Work order => Every line of the material below that holds the string "columns" should be copied.

Exercise material =>
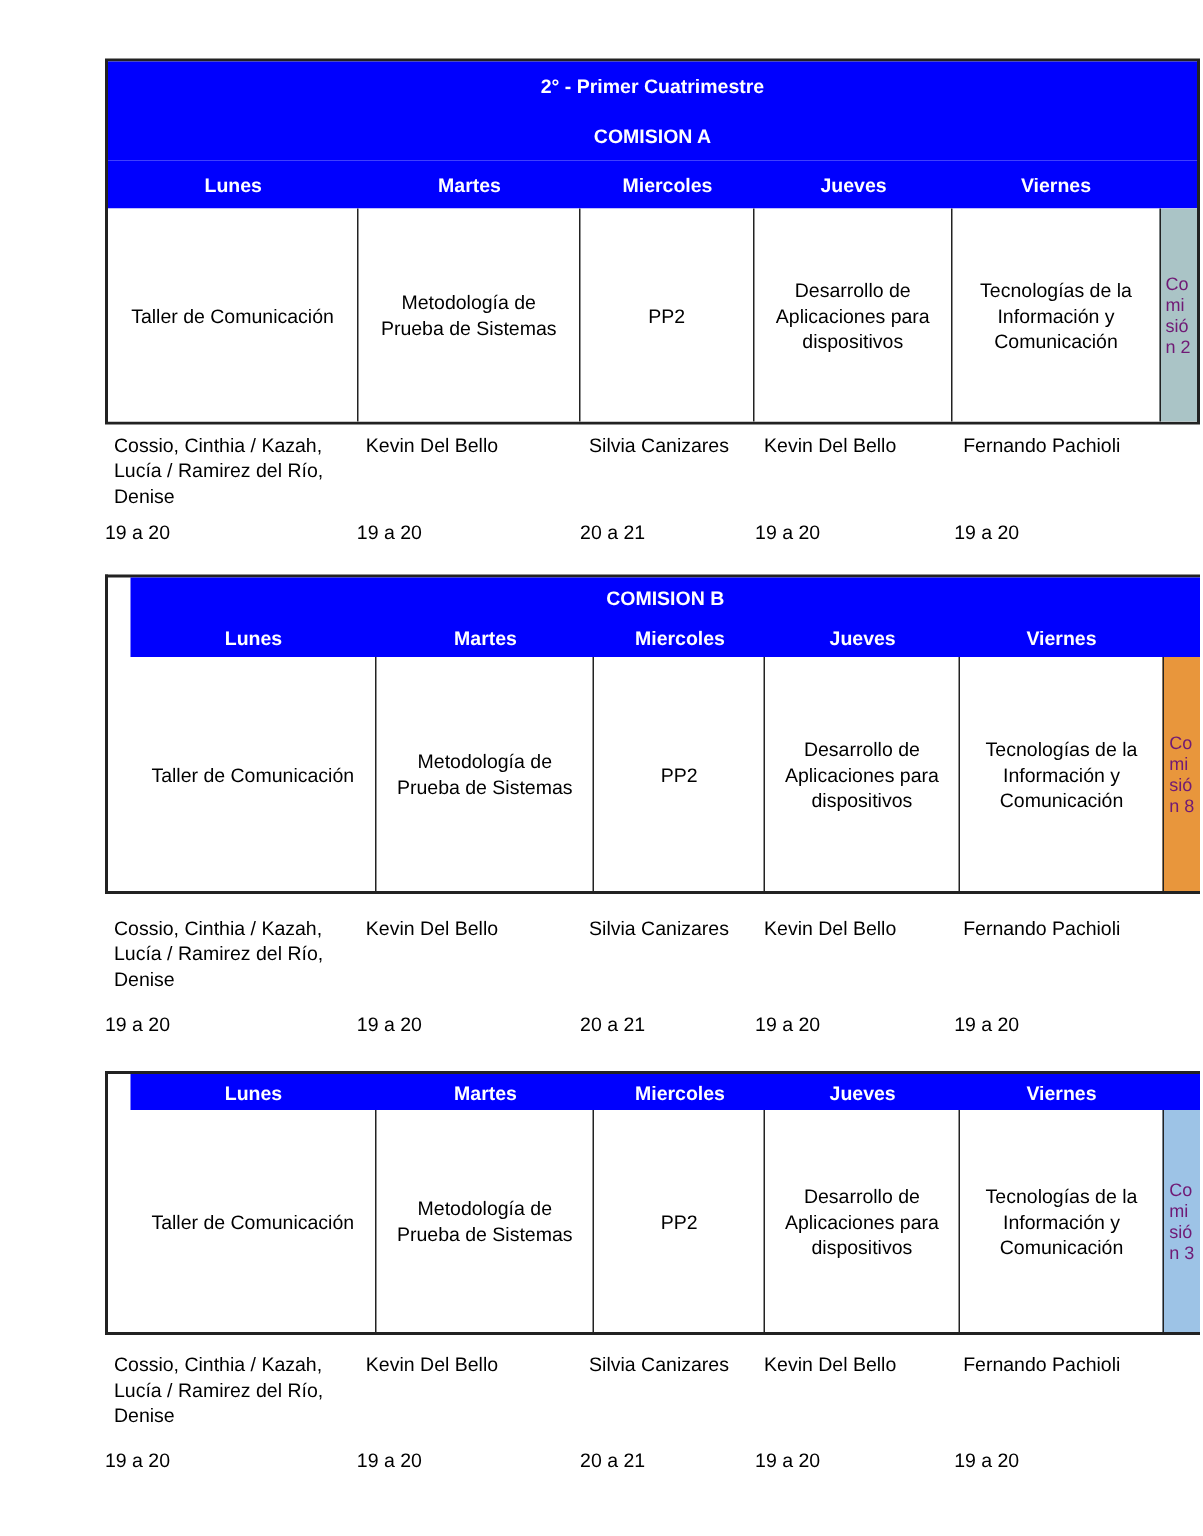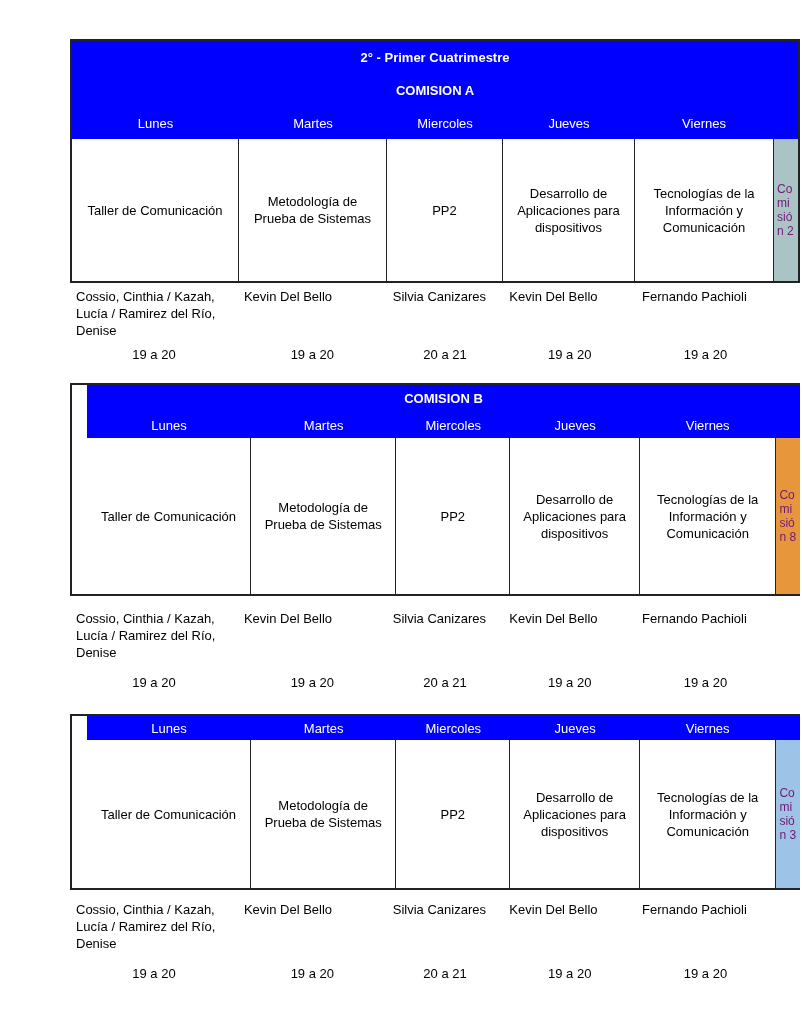--- a/index.html
+++ b/index.html
@@ -28,21 +28,21 @@
   .t-a .title-row { height:33px; }
   .t-a .com-row   { height:33px; }
   .t-b .com-row   { height:27px; }
   .t-c .com-row   { height:25px; }
 
   .days-row { display:grid; grid-template-columns:var(--cols); background:var(--blue); }
   .t-a .days-row { height:32px; }
   .t-b .days-row { height:26px; }
   .t-c .days-row { height:24px; }
   .day {
-    color:#fff; font-weight:normal;
+    color:#fff; font-weight:bold;
     display:flex; align-items:center; justify-content:center;
   }
 
   .body-grid { display:grid; grid-template-columns:var(--cols); background:#fff; }
   .t-a .body-grid { height:142px; }
   .t-b .body-grid { height:156px; }
   .t-c .body-grid { height:148px; }
   .cell {
     border-right:1.5px solid var(--border);
     display:flex; align-items:center; justify-content:center;
@@ -59,21 +59,21 @@
   .badge-c { background:#9DC3E6; }
 
   .teach-grid, .time-grid { display:grid; grid-template-columns:var(--cols); width:730px; }
   .t-a .teach-grid { margin-top:5px; }
   .t-b .teach-grid { margin-top:14px; }
   .t-c .teach-grid { margin-top:11px; }
   .t-a .time-grid  { margin-top:7px; }
   .t-b .time-grid  { margin-top:13px; }
   .t-c .time-grid  { margin-top:13px; }
   .teacher { text-align:left; padding:0 6px; line-height:17px; }
-  .time    { text-align:center; line-height:17px; }
+  .time    { line-height:17px; }
 </style>
 </head>
 <body>
 
 <div class="page">
 
   <section class="sched t-a">
     <div class="boxed">
       <div class="hdr-line title-row">2° - Primer Cuatrimestre</div>
       <div class="hdr-line com-row">COMISION A</div>

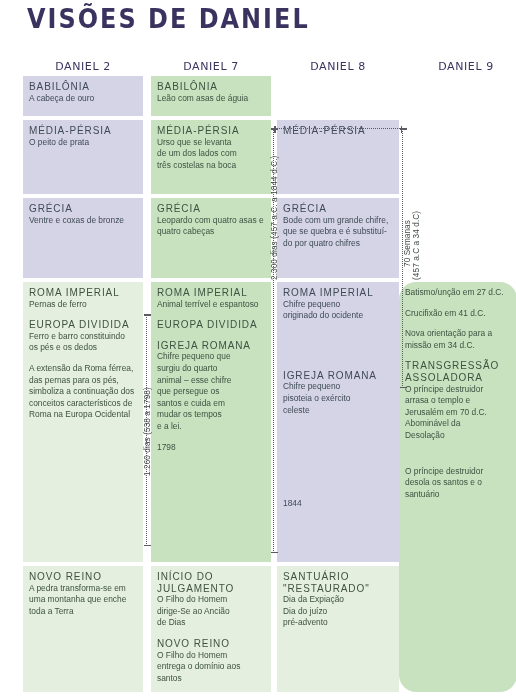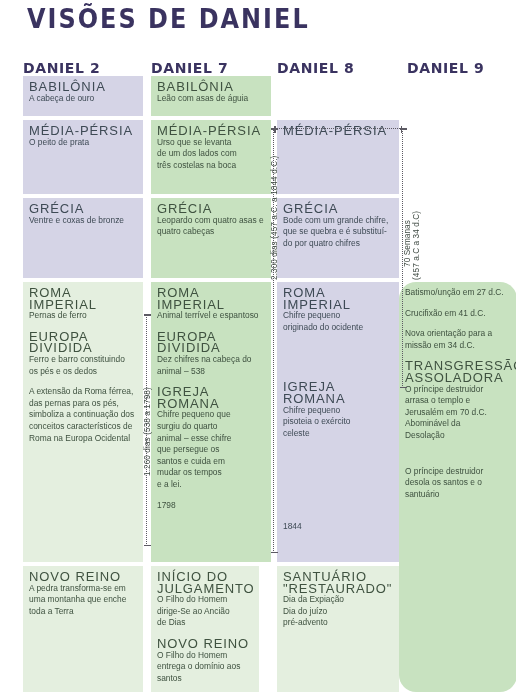--- a/index.html
+++ b/index.html
@@ -35,25 +35,25 @@
     font-family: "DejaVu Sans", sans-serif;
     transform: scaleX(0.92);
     transform-origin: left center;
     white-space: nowrap;
   }
 
   
   .col-head {
     position: absolute;
     top: 60px;
-    font-size: 14px;
-    font-weight: bold;
+    font-size: 11px;
+    font-weight: normal;
     letter-spacing: 0.6px;
     color: #3a3360;
-    text-align: left;
+    text-align: center;
     font-family: "DejaVu Sans", sans-serif;
   }
   .col-head.c1 { left: 8px;   width: 120px; }
   .col-head.c2 { left: 136px; width: 120px; }
   .col-head.c3 { left: 262px; width: 122px; }
   .col-head.c4 { left: 392px; width: 118px; }
 
   
   .block {
     position: absolute;
@@ -64,21 +64,21 @@
     overflow: hidden;
   }
   .lav   { background: #d5d4e6; color: #3e4a55; }
   .grn   { background: #c8e2c0; color: #3f5240; }
   .pgrn  { background: #e4efdf; color: #3f5240; }
 
   .block .ttl {
     display: block;
     letter-spacing: 0.9px;
     margin-bottom: 0px;
-    font-size: 13px;
+    font-size: 10px;
     white-space: pre-line;
   }
   .block .txt {
     display: block;
     white-space: pre-line;
   }
   .block .gap { display: block; height: 9px; }
 
   
   .tl {
@@ -189,36 +189,34 @@
     <span class="ttl">GRÉCIA</span>
     <span class="txt">Leopardo com quatro asas e
 quatro cabeças</span>
   </div>
 
   <div class="block grn" style="left:136px; top:282px; width:120px; height:280px;">
     <span class="ttl">ROMA IMPERIAL</span>
     <span class="txt">Animal terrível e espantoso</span>
     <span class="gap"></span>
     <span class="ttl">EUROPA DIVIDIDA</span>
-    <span class="txt">Dez chifres na cabeça do
-animal – 538</span>
     <span class="gap"></span>
     <span class="ttl">IGREJA ROMANA</span>
     <span class="txt">Chifre pequeno que
 surgiu do quarto
 animal – esse chifre
 que persegue os
 santos e cuida em
 mudar os tempos
 e a lei.</span>
     <span class="gap"></span>
     <span class="txt">1798</span>
   </div>
 
-  <div class="block pgrn" style="left:136px; top:566px; width:108px; height:126px;">
+  <div class="block pgrn" style="left:136px; top:566px; width:120px; height:126px;">
     <span class="ttl">INÍCIO DO
 JULGAMENTO</span>
     <span class="txt">O Filho do Homem
 dirige-Se ao Ancião
 de Dias</span>
     <span class="gap"></span>
     <span class="ttl">NOVO REINO</span>
     <span class="txt">O Filho do Homem
 entrega o domínio aos
 santos</span>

Answer below =>
   .days-row { display:grid; grid-template-columns:var(--cols); background:var(--blue); }
   .body-grid { display:grid; grid-template-columns:var(--cols); background:#fff; }
   .teach-grid, .time-grid { display:grid; grid-template-columns:var(--cols); width:730px; }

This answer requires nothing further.